In fact, some believe that it’s “developed wholly by monkeys randomly hitting keys on the keyboard,” and there are discussions that crop up on various communities – like Hacker News – about the poor quality of the codebase.

The purpose of this post is not to belittle the codebase of WordPress. For what it’s worth, I think that it has its good parts and that it has its bad parts, and – like all software – can be compared to a living organism where it’s always changing, and, ideally, the bad parts will mature over time.

But what I’m more concerned with right now is has WordPress taught us standards of technical quality that “very little closed software can meet?”

The Good News and The Bad News For WordPress

When it comes to talking about something like this, I can only speak in terms of my own experience. I’ll try to provide a concise, balanced breakdown on what WordPress has taught me.

I’ve come from both sides of the software world, too: I’ve done closed source software, and I’ve done open source software, and I’ve worked on both for about the same amount of time.

So with that said, here’s what I’ve observed:

The Bad News

I always like to give the bad news first, so the good news can soften the blow :).

But seriously…

  • The core WordPress codebase has a reputation of poor quality
  • The barrier for entry to writing plugins and themes on top of WordPress is set low, so quality appears to be less of a factor
  • The community has fierce debates in which people – rather than ideas – are often left as collateral damage
  • Despite the fact that we have coding standards, we don’t always respect them in core or in products built on top of WordPress.

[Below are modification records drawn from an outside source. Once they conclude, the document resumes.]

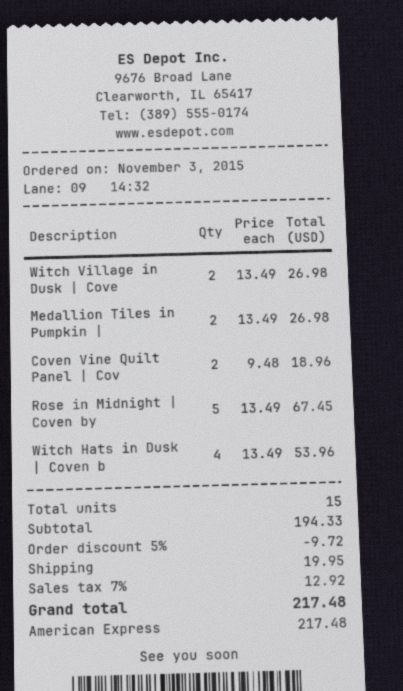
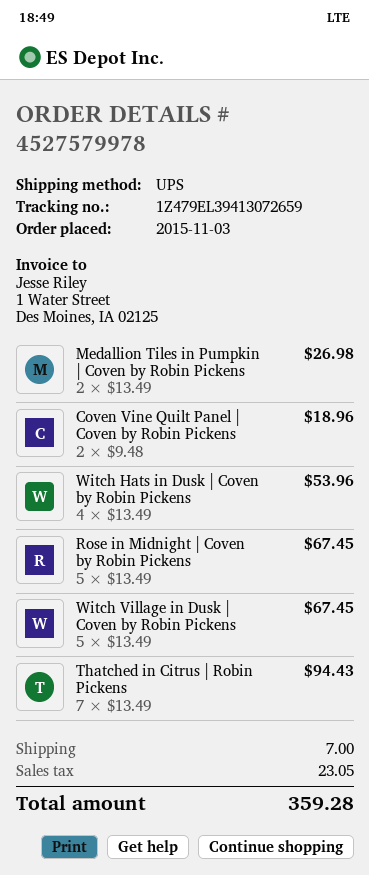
Witch Village in Dusk | Cove: 2 x 13.49 = 26.98 -> 5 x 13.49 = 67.45
Thatched in Citrus | Robin Pickens: none -> 7 x 13.49 = 94.43
discount: 5% = 9.72 -> none
shipping: 19.95 -> 7.00
tax: 12.92 -> 23.05
total: 217.48 -> 359.28

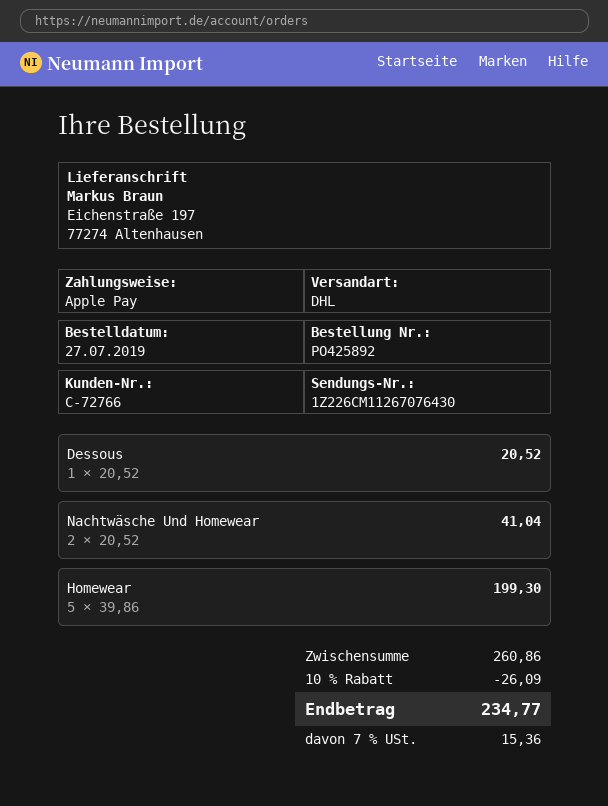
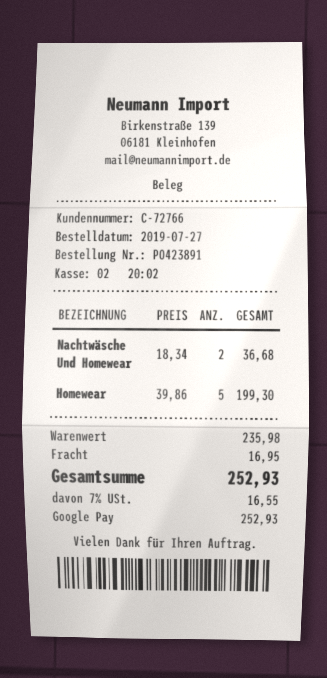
order number: PO425892 -> PO423891
payment method: Apple Pay -> Google Pay
Dessous: 1 x 20.52 = 20.52 -> none
Nachtwäsche Und Homewear: 2 x 20.52 = 41.04 -> 2 x 18.34 = 36.68
subtotal: 260.86 -> 235.98
discount: 10% = 26.09 -> none
shipping: none -> 16.95
tax: 7% = 15.36 -> 7% = 16.55
total: 234.77 -> 252.93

There are other things that I’m sure others can contribute – after all, we’ve all had different experiences – but these are the top four things that I’ve observed from a high-level in my time with WordPress.

The Good News

Of course, there’s also a handful of a good things that come from working with WordPress, as well:

  • The open source nature of WordPress allows us to improve the areas that are of poor quality. We can make a bad thing good and a good thing better.
  • If you’re an experienced software developer, building things for WordPress can be done so using good engineering practices
  • WordPress has bred meetups both at the city level and at the local level where fellow bloggers, designers, and developers can meet up.
  • People of all types can contribute to the overall project, not just code, but documentation, etc. as well.

Again, this is just a brief (read: very brief) summary of some of the high-level points, but it’s what I’ve experienced during my time with WordPress.

The Technical Qualities of WordPress

In short, I’m extremely skeptical as to if the open-source experience of WordPress can truly teach a developer more than closed source software.

I don’t really see this as a function of the software itself, so much as the community around it. And as long as we’re busy fiercely debating topics of our favorite application (a good thing), we’re doing so in such a way where others are getting scathed in the process (a bad thing).

The core application is filled with both good and bad practices both of which can do a good job of teaching technical qualities, but I don’t know if it does beyond those who already know how to do it. Furthermore, the danger is that you can end up leading budding developers down the wrong path, or turning experienced programmers away.

Optimistically speaking, I think experienced developers stick around to make the core product better, but the risk is still present.

Finally, the technical quality of the software can also teach others how to write, through documentation, and can teach others to collaborate as part of a distributed team which are both skills that are becoming increasingly important as time goes on.

But just as people are determining whether or not they are open source pragmatists, I’d love for us to also consider if the open source nature of WordPress truly does teach more than closed source software can meet.

As the state of things are right now, I think the jury is still out.